* [Material for this task]
↓

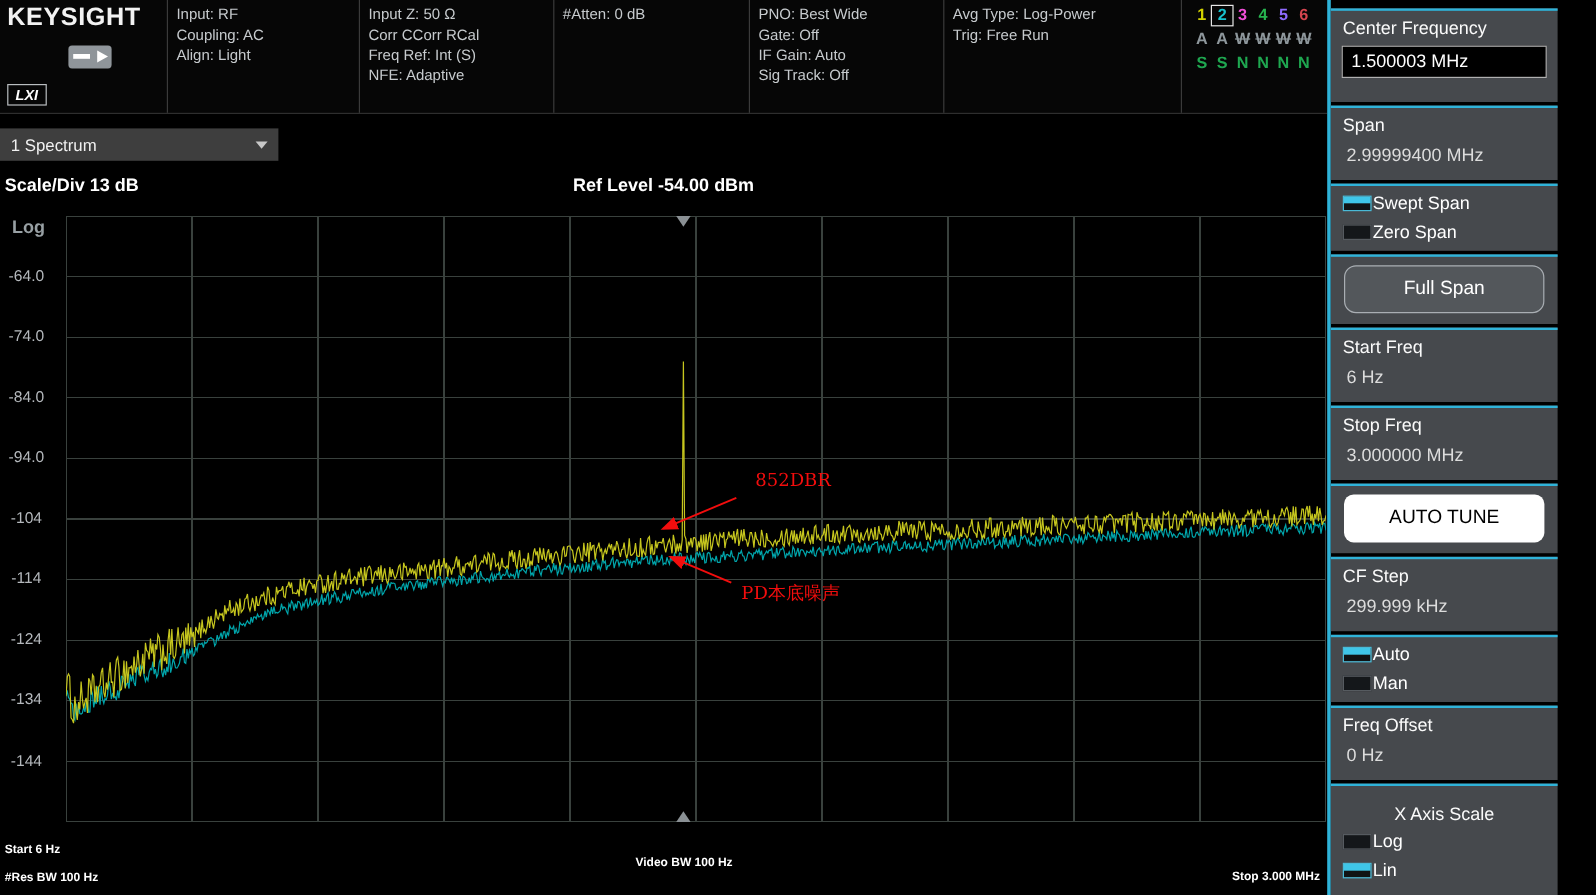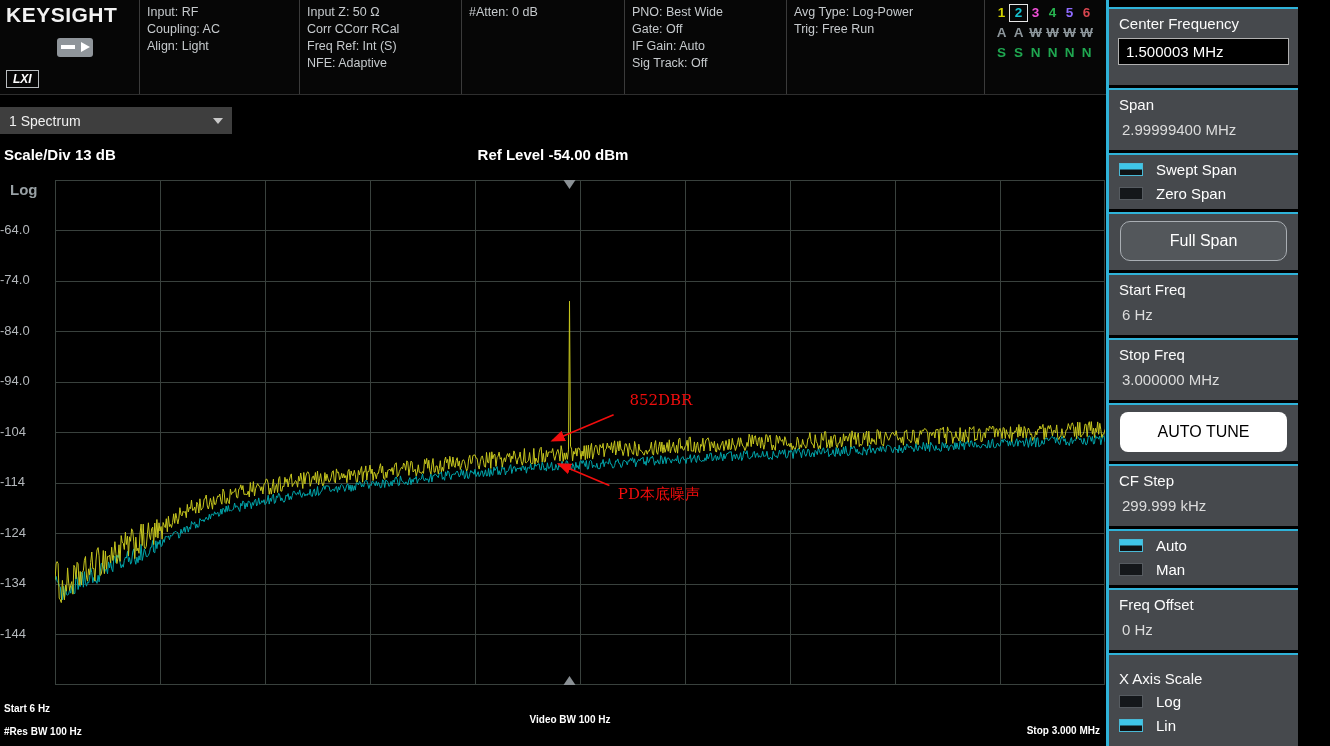--- a/index.html
+++ b/index.html
@@ -33,21 +33,21 @@
   .caret{width:0;height:0;border-left:5px solid transparent;border-right:5px solid transparent;
        border-top:6px solid #c8c8c8;}
 
   
   .scalediv{position:absolute;left:4px;top:146px;color:#fff;font-weight:bold;font-size:15px;}
   .reflevel{position:absolute;left:553px;top:146px;transform:translateX(-50%);color:#fff;font-weight:bold;font-size:15px;}
 
   
   .ylog{position:absolute;left:10px;top:181px;color:#98a0a4;font-weight:bold;font-size:15px;}
   .yaxis{position:absolute;left:0;top:180px;width:46px;height:505px;}
-  .ytick{position:absolute;right:2px;width:44px;text-align:left;font-size:13px;color:#b4b8bc;}
+  .ytick{position:absolute;right:2px;width:44px;text-align:center;font-size:13px;color:#b4b8bc;}
 
   
   .plot{position:absolute;left:55px;top:180px;width:1050px;height:505px;background:#000;}
   .plot svg{display:block;}
   .grid{stroke:#39413d;stroke-width:1;shape-rendering:crispEdges;}
   .gridb{fill:none;stroke:#39413d;stroke-width:1;shape-rendering:crispEdges;}
   .ann{font:15px "DejaVu Serif","Liberation Serif",serif;}
 
   
   .brow{position:absolute;left:0;width:1106px;height:20px;color:#fff;font-weight:bold;font-size:10px;white-space:pre;}
@@ -58,31 +58,31 @@
 
   
   #sidebar{position:absolute;left:1106px;top:0;width:192px;height:746px;background:#000;
       border-left:3px solid #2fb3d9;box-sizing:border-box;display:flex;flex-direction:column;
       gap:3px;padding-top:7px;}
   .panel{position:relative;background:#46494d;flex-shrink:0;box-sizing:border-box;}
   .panel::before{content:"";position:absolute;left:0;top:0;right:0;height:2px;background:#2fb3d9;}
   .panel.input{height:78px;}
   .panel.value{height:62px;}
   .panel.toggle{height:56px;display:flex;flex-direction:column;justify-content:center;}
-  .panel.toggle.labeled{height:84px;}
+  .panel.toggle.labeled{height:84px;text-align:center;}
   .panel.button{height:58px;display:flex;align-items:center;justify-content:center;}
   .panel:last-child{flex:1;}
   .sk-label{padding:8px 10px 2px;font-size:15px;color:#fafafa;}
   .sk-value{padding:6px 10px 0 13px;font-size:15px;color:#dcdcdc;}
   .sk-input{margin:4px 9px 0;height:25px;line-height:25px;background:#000;border:1px solid #b0b0b0;
       color:#fff;font-size:15px;padding:0 7px;cursor:text;}
   .sk-button{display:flex;align-items:center;justify-content:center;cursor:pointer;box-sizing:border-box;}
   .sk-button.gray{width:88%;height:40px;border-radius:10px;background:#53575b;border:1px solid #a9aeb3;color:#fff;font-size:16px;}
   .sk-button.white{width:88%;height:40px;border-radius:8px;background:#fff;color:#000;font-size:16px;}
-  .sk-opt{display:flex;align-items:center;gap:13px;height:22px;margin:1px 0 1px 10px;font-size:15px;color:#fff;cursor:pointer;}
+  .sk-opt{display:flex;align-items:center;gap:1px;height:22px;margin:1px 0 1px 10px;font-size:15px;color:#fff;cursor:pointer;}
   .ind{width:24px;height:13px;background:#14171a;border:1px solid #565b60;box-sizing:border-box;flex-shrink:0;}
   .sk-opt.sel .ind{background:linear-gradient(180deg,#3fc6e8 0%,#3fc6e8 48%,#101314 52%);border-color:#49b9d6;}
 </style>
 </head>
 <body>
 
 <div class="screen">
 
   <header class="header">
     <div class="hcell logo-cell">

↑

* [Your objective] Write out each entry exactly as given, omitting any picture.

* [Worked solution]
--- a/index.html
+++ b/index.html
@@ -33,21 +33,21 @@
   .caret{width:0;height:0;border-left:5px solid transparent;border-right:5px solid transparent;
        border-top:6px solid #c8c8c8;}
 
   
   .scalediv{position:absolute;left:4px;top:146px;color:#fff;font-weight:bold;font-size:15px;}
   .reflevel{position:absolute;left:553px;top:146px;transform:translateX(-50%);color:#fff;font-weight:bold;font-size:15px;}
 
   
   .ylog{position:absolute;left:10px;top:181px;color:#98a0a4;font-weight:bold;font-size:15px;}
   .yaxis{position:absolute;left:0;top:180px;width:46px;height:505px;}
-  .ytick{position:absolute;right:2px;width:44px;text-align:left;font-size:13px;color:#b4b8bc;}
+  .ytick{position:absolute;right:2px;width:44px;text-align:center;font-size:13px;color:#b4b8bc;}
 
   
   .plot{position:absolute;left:55px;top:180px;width:1050px;height:505px;background:#000;}
   .plot svg{display:block;}
   .grid{stroke:#39413d;stroke-width:1;shape-rendering:crispEdges;}
   .gridb{fill:none;stroke:#39413d;stroke-width:1;shape-rendering:crispEdges;}
   .ann{font:15px "DejaVu Serif","Liberation Serif",serif;}
 
   
   .brow{position:absolute;left:0;width:1106px;height:20px;color:#fff;font-weight:bold;font-size:10px;white-space:pre;}
@@ -58,31 +58,31 @@
 
   
   #sidebar{position:absolute;left:1106px;top:0;width:192px;height:746px;background:#000;
       border-left:3px solid #2fb3d9;box-sizing:border-box;display:flex;flex-direction:column;
       gap:3px;padding-top:7px;}
   .panel{position:relative;background:#46494d;flex-shrink:0;box-sizing:border-box;}
   .panel::before{content:"";position:absolute;left:0;top:0;right:0;height:2px;background:#2fb3d9;}
   .panel.input{height:78px;}
   .panel.value{height:62px;}
   .panel.toggle{height:56px;display:flex;flex-direction:column;justify-content:center;}
-  .panel.toggle.labeled{height:84px;}
+  .panel.toggle.labeled{height:84px;text-align:center;}
   .panel.button{height:58px;display:flex;align-items:center;justify-content:center;}
   .panel:last-child{flex:1;}
   .sk-label{padding:8px 10px 2px;font-size:15px;color:#fafafa;}
   .sk-value{padding:6px 10px 0 13px;font-size:15px;color:#dcdcdc;}
   .sk-input{margin:4px 9px 0;height:25px;line-height:25px;background:#000;border:1px solid #b0b0b0;
       color:#fff;font-size:15px;padding:0 7px;cursor:text;}
   .sk-button{display:flex;align-items:center;justify-content:center;cursor:pointer;box-sizing:border-box;}
   .sk-button.gray{width:88%;height:40px;border-radius:10px;background:#53575b;border:1px solid #a9aeb3;color:#fff;font-size:16px;}
   .sk-button.white{width:88%;height:40px;border-radius:8px;background:#fff;color:#000;font-size:16px;}
-  .sk-opt{display:flex;align-items:center;gap:13px;height:22px;margin:1px 0 1px 10px;font-size:15px;color:#fff;cursor:pointer;}
+  .sk-opt{display:flex;align-items:center;gap:1px;height:22px;margin:1px 0 1px 10px;font-size:15px;color:#fff;cursor:pointer;}
   .ind{width:24px;height:13px;background:#14171a;border:1px solid #565b60;box-sizing:border-box;flex-shrink:0;}
   .sk-opt.sel .ind{background:linear-gradient(180deg,#3fc6e8 0%,#3fc6e8 48%,#101314 52%);border-color:#49b9d6;}
 </style>
 </head>
 <body>
 
 <div class="screen">
 
   <header class="header">
     <div class="hcell logo-cell">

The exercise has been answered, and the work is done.